Stadio Sinigaglia, pressing azzurro. Il Comune gioca in difesa: «Numerose le lacune nel piano presentato»

Stadio Giuseppe Sinigaglia

Martedì mattina è fissato il vertice sullo stadio. Dopo la bocciatura del progetto di campo sintetico da realizzare sull’attuale manto erboso del Sinigaglia, è subito stata convocata una riunione per capire come poter procedere e soprattutto per comprendere rapidamente se le carenze nella documentazione presentata dalla Società del Calcio Como siano rapidamente sanabili e quindi si possa riprendere il discorso interrotto nelle ultime ore. Carenze che sembrano essere veramente numerose. La relazione stilata dall’ufficio tecnico per mettere nero su bianco lacune e mancanze di quanto contenuto nel piano della società Calcio Como, è formata da 5 pagine dense di rilievi.
Dall’incartamento emergerebbero, ad esempio, incongruità sul valore economico stesso del campo sintetico e soprattutto la mancata quanto necessaria richiesta – essendo lo stadio Sinigaglia un immobile sottoposto a vicolo monumentale – di parere alla Soprintendenza. Bisognerà dunque capire se si tratta di richieste o adempimenti facilmente sanabili oppure no.

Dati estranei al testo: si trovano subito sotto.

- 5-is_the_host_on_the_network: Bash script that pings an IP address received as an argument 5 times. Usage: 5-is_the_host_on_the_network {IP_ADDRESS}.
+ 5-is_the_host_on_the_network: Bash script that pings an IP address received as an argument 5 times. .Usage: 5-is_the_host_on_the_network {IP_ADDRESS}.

Sullo sfondo ovviamente rimane poi il ragionamento molto più ampio sulla futura riqualificazione dello stadio Sinigaglia.
Martedì al tavolo ci saranno il sindaco Mario Landriscina, promotore dell’incontro, che dopo le dimissioni dell’assessore ai Lavori pubblici Vincenzo Bella ne ha assunto le deleghe, gli assessori al Patrimonio e allo Sport Francesco Pettignano e Marco Galli, l’ufficio tecnico e ovviamente i rappresentanti della società Calcio Como.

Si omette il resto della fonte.